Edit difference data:
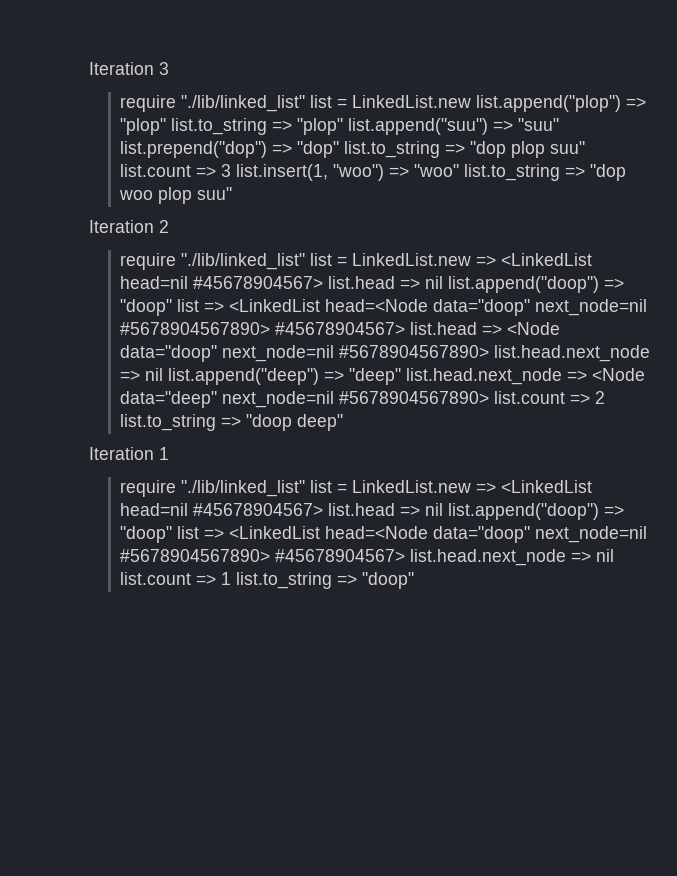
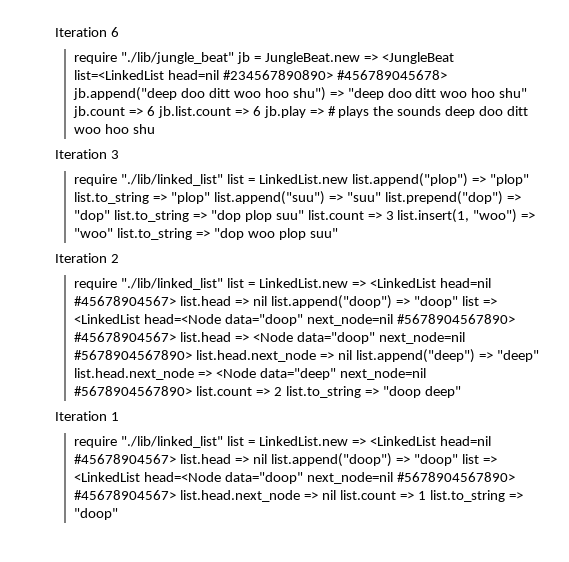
[89,62,154,75] Iteration -> [55,27,119,37] [74,52,454,64] [74,70,447,80] [73,87,528,101] [73,106,529,118] [74,124,156,134] [55,149,107,159] Iteration 6 // require "./lib/jungle_beat" jb = JungleBeat.new => <JungleBeat list=<LinkedList head=nil #234567890890> #456789045678> jb.append("deep doo ditt woo hoo shu") => "deep doo ditt woo hoo shu" jb.count => 6 jb.list.count => 6 jb.play => # plays the sounds deep doo ditt woo hoo shu // Iteration

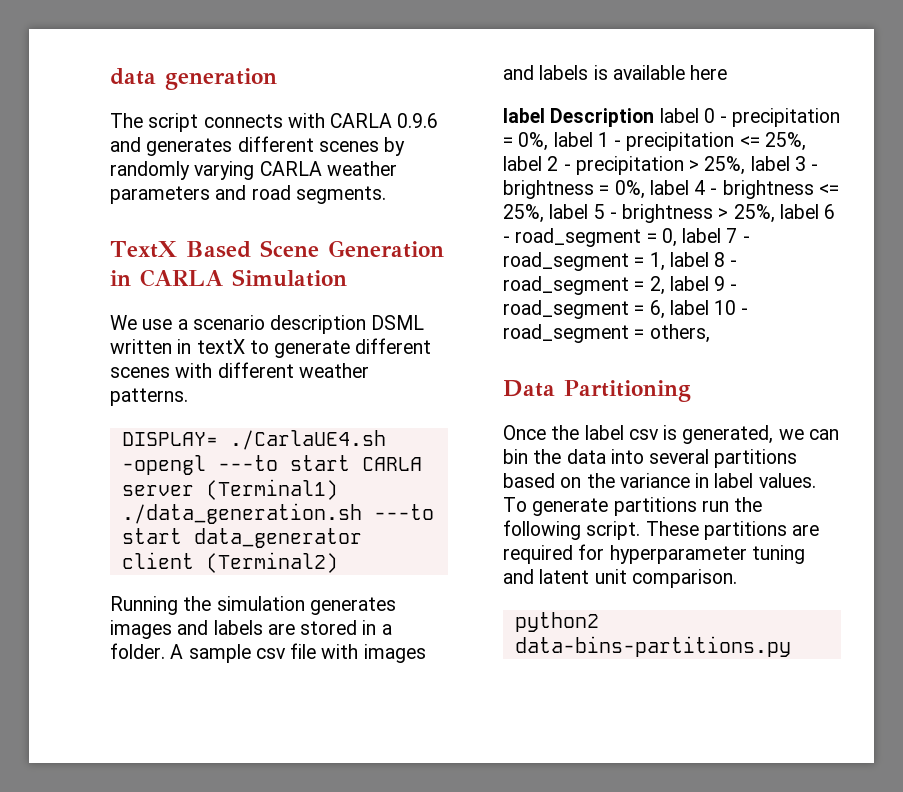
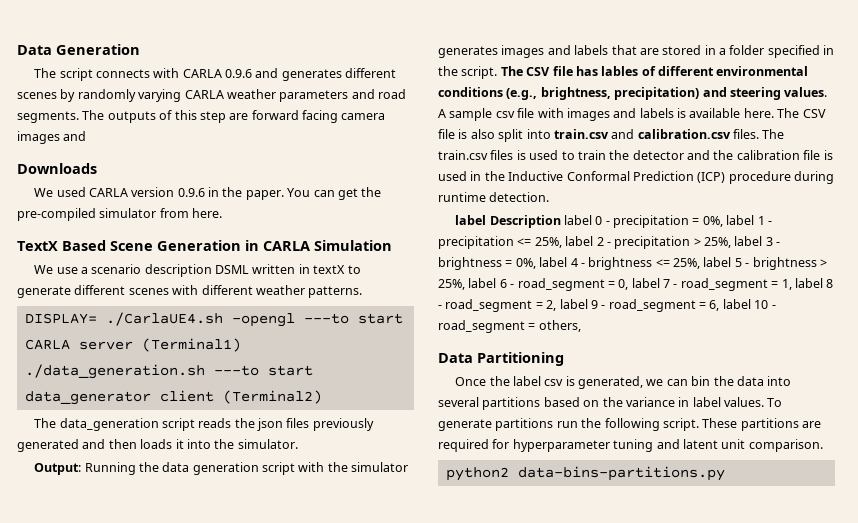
[110,68,277,90] data generation -> [17,44,140,55] Data Generation
(386, 195) none -> [82,110,386,123] [17,131,87,144] [17,163,97,174] [34,187,382,200] [17,208,223,221] The outputs of this step are forward facing camera images and // Downloads // We used CARLA version 0.9.6 in the paper. You can get the pre-compiled simulator from here.
[110,596,305,615] Running the simulation -> [34,418,374,431] [17,439,298,452] [34,462,409,475] The data_generation script reads the json files previously generated and then loads it into the simulator. // Output: Running the data generation script with the simulator
(263, 627) none -> [611,45,637,55] that
[110,643,165,659] folder. -> [729,45,835,58] [438,66,809,79] [438,87,828,100] folder specified in the script. The CSV file has lables of different environmental conditions (e.g., brightness, precipitation) and steering values.
[690,65,728,80] here -> [743,108,826,118] [438,129,785,142] [438,150,833,160] [438,171,834,184] [438,192,550,202] here. The CSV file is also split into train.csv and calibration.csv files. The train.csv files is used to train the detector and the calibration file is used in the Inductive Conformal Prediction (ICP) procedure during runtime detection.

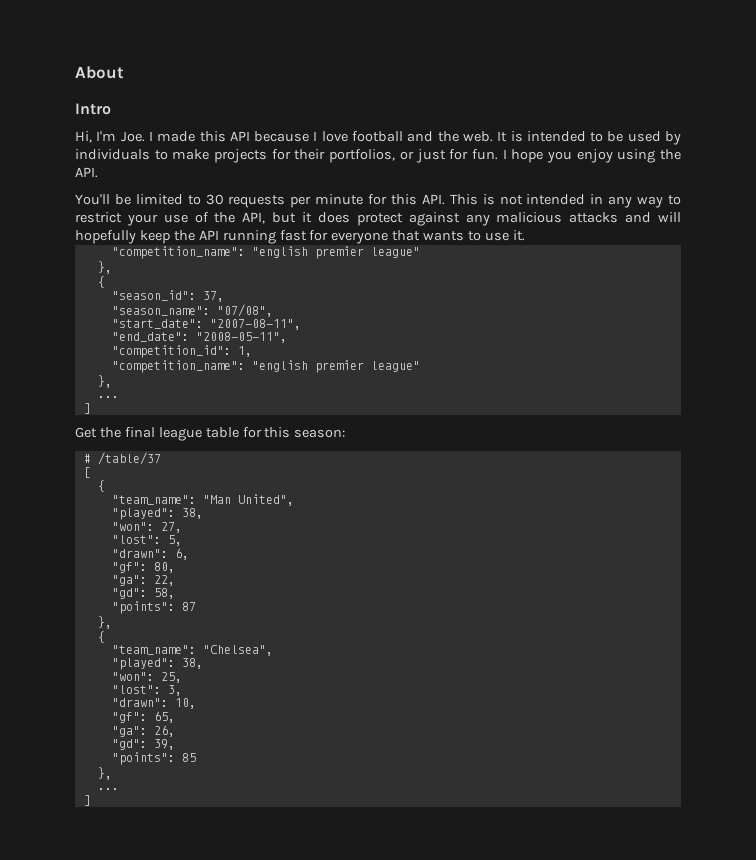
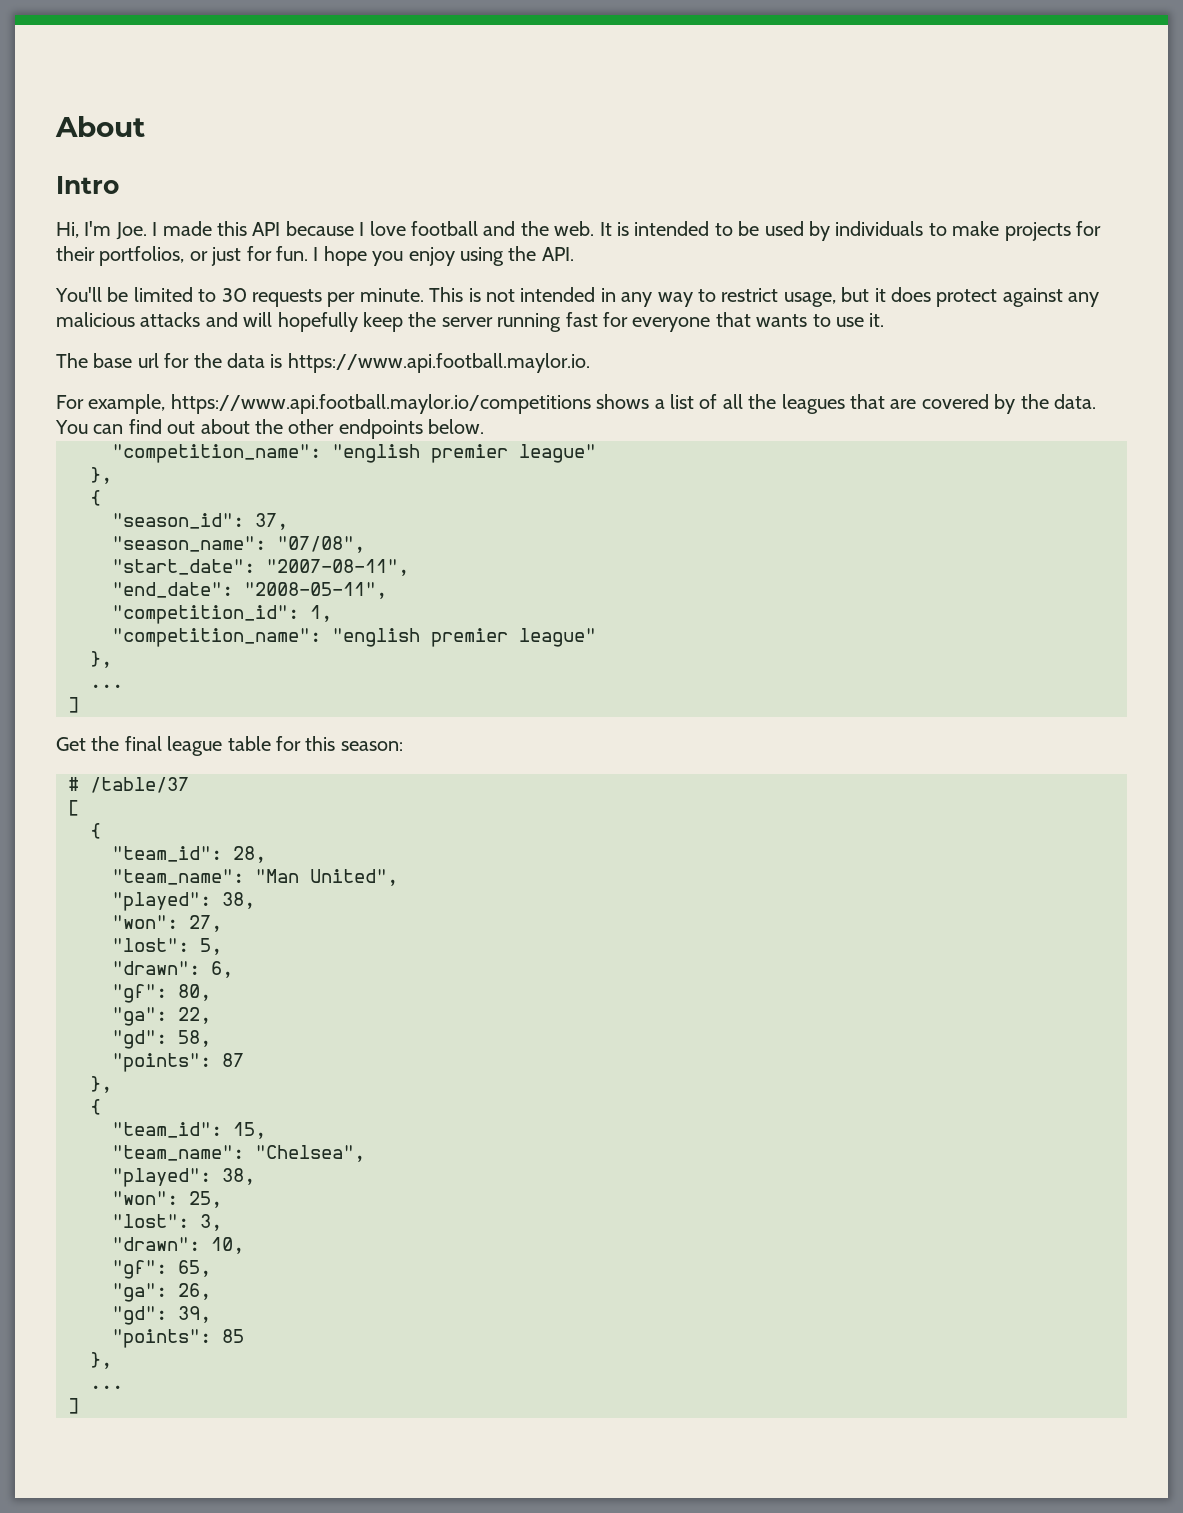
[315,194,445,205] minute for this API. -> [359,288,424,302] minute.
[126,212,266,226] your use of the API, -> [783,292,836,307] usage,
[198,230,219,240] API -> [441,317,493,327] server
(525, 235) none -> [56,353,590,373] [56,394,1096,414] [55,419,485,439] // The base url for the data is https://www.api.football.maylor.io. // For example, https://www.api.football.maylor.io/competitions shows a list of all the leagues that are covered by the data. You can find out about the other endpoints below.
(105, 486) none -> [112,846,266,863] // "team_id": 28,
(105, 637) none -> [112,1122,266,1139] // "team_id": 15,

- [TASK GOAL]:
Reproduce each record above by retyping it exactly; omit all images.

- [ANSWER SPACE]:
[89,62,154,75] Iteration -> [55,27,119,37] [74,52,454,64] [74,70,447,80] [73,87,528,101] [73,106,529,118] [74,124,156,134] [55,149,107,159] Iteration 6 // require "./lib/jungle_beat" jb = JungleBeat.new => <JungleBeat list=<LinkedList head=nil #234567890890> #456789045678> jb.append("deep doo ditt woo hoo shu") => "deep doo ditt woo hoo shu" jb.count => 6 jb.list.count => 6 jb.play => # plays the sounds deep doo ditt woo hoo shu // Iteration

[110,68,277,90] data generation -> [17,44,140,55] Data Generation
(386, 195) none -> [82,110,386,123] [17,131,87,144] [17,163,97,174] [34,187,382,200] [17,208,223,221] The outputs of this step are forward facing camera images and // Downloads // We used CARLA version 0.9.6 in the paper. You can get the pre-compiled simulator from here.
[110,596,305,615] Running the simulation -> [34,418,374,431] [17,439,298,452] [34,462,409,475] The data_generation script reads the json files previously generated and then loads it into the simulator. // Output: Running the data generation script with the simulator
(263, 627) none -> [611,45,637,55] that
[110,643,165,659] folder. -> [729,45,835,58] [438,66,809,79] [438,87,828,100] folder specified in the script. The CSV file has lables of different environmental conditions (e.g., brightness, precipitation) and steering values.
[690,65,728,80] here -> [743,108,826,118] [438,129,785,142] [438,150,833,160] [438,171,834,184] [438,192,550,202] here. The CSV file is also split into train.csv and calibration.csv files. The train.csv files is used to train the detector and the calibration file is used in the Inductive Conformal Prediction (ICP) procedure during runtime detection.

[315,194,445,205] minute for this API. -> [359,288,424,302] minute.
[126,212,266,226] your use of the API, -> [783,292,836,307] usage,
[198,230,219,240] API -> [441,317,493,327] server
(525, 235) none -> [56,353,590,373] [56,394,1096,414] [55,419,485,439] // The base url for the data is https://www.api.football.maylor.io. // For example, https://www.api.football.maylor.io/competitions shows a list of all the leagues that are covered by the data. You can find out about the other endpoints below.
(105, 486) none -> [112,846,266,863] // "team_id": 28,
(105, 637) none -> [112,1122,266,1139] // "team_id": 15,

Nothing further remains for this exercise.